``If they want to do this they should apply it to all visa holders. Muslims and Middle Easterners don't have to be terrorists. This is an insult,'' Egyptian physician Hany Fares said.
Fares has applied for a U.S. visa to visit his fiancee, who is studying in Washington.
The plan, proposed Wednesday, would expand the reach of an existing law to better track tourists, business travelers, students and temporary workers considered possible security threats.
Officials familiar with the proposal said it was mainly aimed at visitors from Middle Eastern and Islamic countries, although at a news conference, Attorney General John Ashcroft did not specify any particular country.
He said a list would be developed and the only countries certain to be on the list are those already on the State Department's list of terrorist nations, including North Korea, Libya, Iran, Iraq, Sudan, Syria and Cuba. ``No country is totally exempt,'' he said.
Ashcroft said the regulation would help prevent terrorism by permitting the government to more efficiently identify people who pose a threat. Officials said it would apply to people who stay more than a month and is based on an alien registration law put in place during World War II.
The United States has already instituted some visa changes since the Sept. 11 terrorist attacks, which were carried out by 19 Muslim men from the Middle East.
In November, the State Department said the United States would slow down the process of issuing visas to young men from Arab and Muslim nations so it can search their backgrounds for any evidence of terrorist activities.
Foreigners seeking to live in the United States are already photographed and fingerprinted and must provide detailed background information to the government. The same is required of visitors from Libya, Iraq, Sudan and Iran. Some say the new measures will only increase anti-American sentiment in the Middle East.
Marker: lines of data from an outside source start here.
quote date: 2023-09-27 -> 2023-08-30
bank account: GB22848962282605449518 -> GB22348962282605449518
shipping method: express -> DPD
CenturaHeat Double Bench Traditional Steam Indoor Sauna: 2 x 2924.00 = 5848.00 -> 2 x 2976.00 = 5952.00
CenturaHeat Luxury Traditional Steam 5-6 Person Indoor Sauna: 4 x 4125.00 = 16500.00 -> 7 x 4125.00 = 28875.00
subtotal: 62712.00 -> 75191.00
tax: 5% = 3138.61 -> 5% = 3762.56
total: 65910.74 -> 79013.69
``America already has a very bad reputation in the Arab world. This will enhance the opinion that it is against the Arabs,'' said Shamlan al-Issa, a Kuwaiti political scientist.
Hafez Abu Saada, secretary-general of the Egyptian Organization for Human Rights, agreed, saying such procedures won't prevent terror operations against America and will fuel Arab hatred toward U.S. policies.
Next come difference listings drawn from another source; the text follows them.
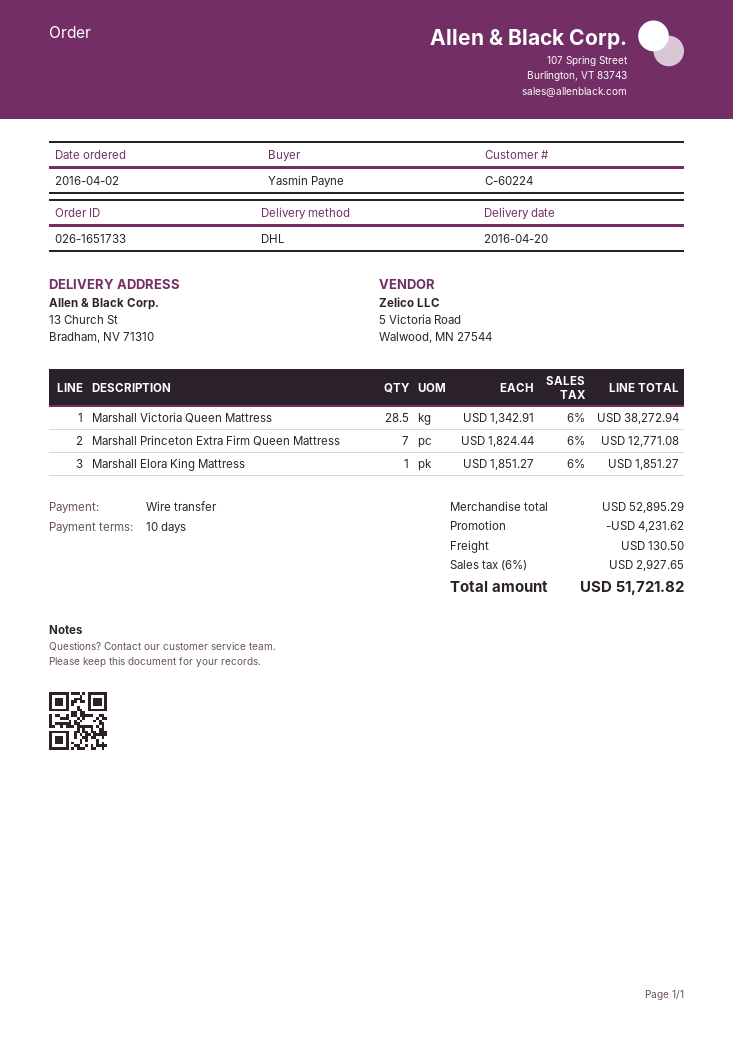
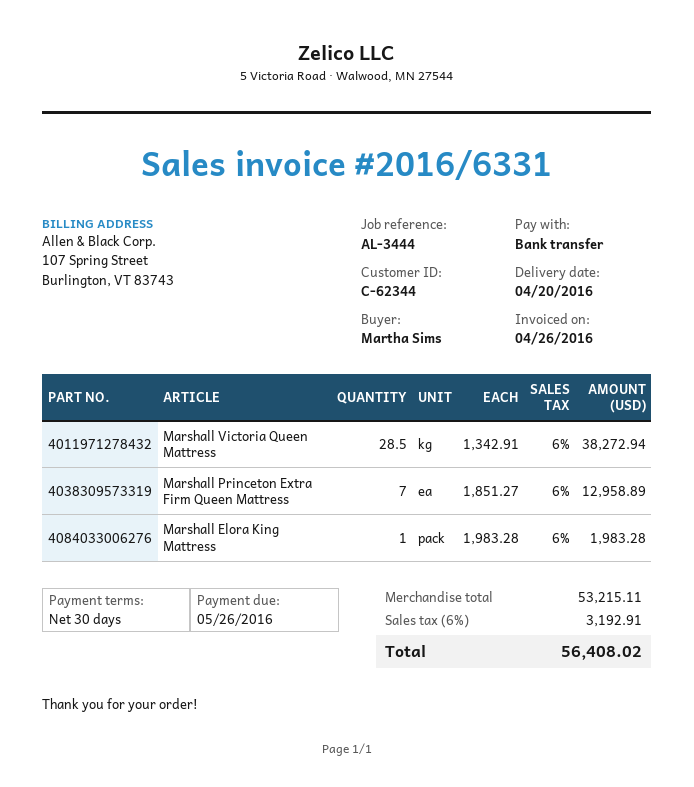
payment terms: 10 days -> 30 days
customer number: C-60224 -> C-62344
ordered by: Yasmin Payne -> Martha Sims
Marshall Princeton Extra Firm Queen Mattress: 7 x 1824.44 = 12771.08 -> 7 x 1851.27 = 12958.89
Marshall Elora King Mattress: 1 x 1851.27 = 1851.27 -> 1 x 1983.28 = 1983.28
subtotal: 52895.29 -> 53215.11
discount: 4231.62 -> none
shipping: 130.50 -> none
tax: 6% = 2927.65 -> 6% = 3192.91
total: 51721.82 -> 56408.02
``If the law comes out in that way then this would be racism against Arabs and Muslims - scary racism,'' he said.
Hesham Youssef, spokesman for the Arab League chief, said that ``if Arabs are treated in one way and the rest of the world is treated in another way ... because they are Arab, then it's not acceptable.''
Others said America has the right to protect itself as it sees fit.
``I think it is fair. They have the right to protect their country against whoever they think would be harmful,'' said Ahmed Farghaly, a 25-year-old Egyptian accountant.